[Alg] Divide and Conquer

Design
Step 1: Divide into (>=2)의 smaller problems (instances)
Step 2: Solve each instances
How to solve the step 2?
(1) Recursively : divide and conquer
: concise, natural, clear, 기계적 해법
(2) Iteratively, Sequentially (if the subprogram is small)
: faster, save memory space,(system stack)
--> recursion depth, stack depth : log(n) + 1
Step 3 : Combine the subsolutions

1. Divide and Conquer Search (binary search)

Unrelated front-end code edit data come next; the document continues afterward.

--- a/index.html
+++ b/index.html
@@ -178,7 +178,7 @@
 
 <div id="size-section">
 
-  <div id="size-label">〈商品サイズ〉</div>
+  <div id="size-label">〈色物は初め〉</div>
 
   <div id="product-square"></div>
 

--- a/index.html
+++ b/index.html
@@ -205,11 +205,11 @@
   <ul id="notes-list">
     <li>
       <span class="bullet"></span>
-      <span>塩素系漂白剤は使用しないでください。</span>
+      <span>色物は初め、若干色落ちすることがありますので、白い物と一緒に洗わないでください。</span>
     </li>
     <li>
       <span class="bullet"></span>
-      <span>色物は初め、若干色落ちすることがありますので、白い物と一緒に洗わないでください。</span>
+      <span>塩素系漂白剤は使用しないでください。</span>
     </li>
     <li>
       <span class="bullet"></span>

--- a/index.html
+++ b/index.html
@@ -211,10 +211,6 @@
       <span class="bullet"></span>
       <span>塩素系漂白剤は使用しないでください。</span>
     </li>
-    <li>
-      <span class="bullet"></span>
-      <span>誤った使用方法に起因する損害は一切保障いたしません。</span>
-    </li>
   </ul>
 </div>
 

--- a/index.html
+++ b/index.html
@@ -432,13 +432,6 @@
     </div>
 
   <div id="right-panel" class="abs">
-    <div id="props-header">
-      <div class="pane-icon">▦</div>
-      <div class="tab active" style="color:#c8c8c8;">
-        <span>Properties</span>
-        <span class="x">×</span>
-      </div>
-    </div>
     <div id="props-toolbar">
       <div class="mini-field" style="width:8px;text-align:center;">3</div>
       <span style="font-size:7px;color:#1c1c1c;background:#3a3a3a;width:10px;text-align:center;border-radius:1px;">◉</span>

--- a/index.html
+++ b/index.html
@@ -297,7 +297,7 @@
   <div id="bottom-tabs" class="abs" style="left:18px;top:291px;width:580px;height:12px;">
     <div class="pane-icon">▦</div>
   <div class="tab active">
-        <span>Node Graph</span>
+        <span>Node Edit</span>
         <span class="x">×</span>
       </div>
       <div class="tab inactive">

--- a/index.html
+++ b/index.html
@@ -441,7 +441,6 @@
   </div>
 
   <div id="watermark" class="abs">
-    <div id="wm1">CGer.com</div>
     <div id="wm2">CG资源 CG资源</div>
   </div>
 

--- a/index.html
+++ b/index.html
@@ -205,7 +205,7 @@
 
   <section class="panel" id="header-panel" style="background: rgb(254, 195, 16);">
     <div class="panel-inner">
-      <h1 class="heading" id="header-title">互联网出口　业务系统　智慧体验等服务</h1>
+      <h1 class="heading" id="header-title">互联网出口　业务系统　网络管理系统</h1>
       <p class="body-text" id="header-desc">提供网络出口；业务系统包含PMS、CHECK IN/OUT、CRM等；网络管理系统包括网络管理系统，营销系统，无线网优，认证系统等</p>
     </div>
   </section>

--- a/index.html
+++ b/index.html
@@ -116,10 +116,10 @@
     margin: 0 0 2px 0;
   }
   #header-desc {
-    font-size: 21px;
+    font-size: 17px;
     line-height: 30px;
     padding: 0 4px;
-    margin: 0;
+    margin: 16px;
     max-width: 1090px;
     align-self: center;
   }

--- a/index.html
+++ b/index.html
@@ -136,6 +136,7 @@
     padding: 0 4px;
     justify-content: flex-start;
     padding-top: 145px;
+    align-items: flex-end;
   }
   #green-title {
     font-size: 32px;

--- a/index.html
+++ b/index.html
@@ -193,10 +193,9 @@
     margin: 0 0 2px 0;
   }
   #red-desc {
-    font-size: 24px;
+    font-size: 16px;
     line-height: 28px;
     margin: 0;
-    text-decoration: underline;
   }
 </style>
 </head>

if x == s[mid], return mid
step 1: Divide S into 2 subarrays
if x < s[mid], return left array
otherwise, return right array
step 2: Conquer(Solve) the chosen array
step 3: Combine(Obtain) the solution(s) (Optional, not in binary search)

// Example
// sorted array S : [10, 12, 13, 14, 18, 20, 25, 27, 30, 35, 40]
// problem : find x, locate x in S (searching) (x=18)
// 10, 12, 13, 14, 18, 20, 25, 27, 30, 35, 40 (s[mid]=20)
// 10, 12, 13, 14, 18 (s[mid]=13)
// 14, 18(s[mid]=14)
// 18 --> yes, find the index

//Detailed version
D&C_Search(s, x, low, high):
    if low > high, then return nil
    Else
        mid = (low + high)/2
        if x == s[mid], then return mid
        else if x < s[mid], then return D&C_Search(…, low, mid-1)
        else                    return D&C_Search(…, mid+1, high)
        
        
        
d&c_a(original problem size)
...
divide (orig -> left, right)
solve d&c_a(left information)
solve d&c_a(right information)
combine(left + right) // optional
...

--> Top-Down approaches, Naturla design

Time Complexity : Mathematical analysis is required (수학적 사고)

1. Best-case : O(1)
2. Worst-case : 1/2 size decreasing -> O(logn)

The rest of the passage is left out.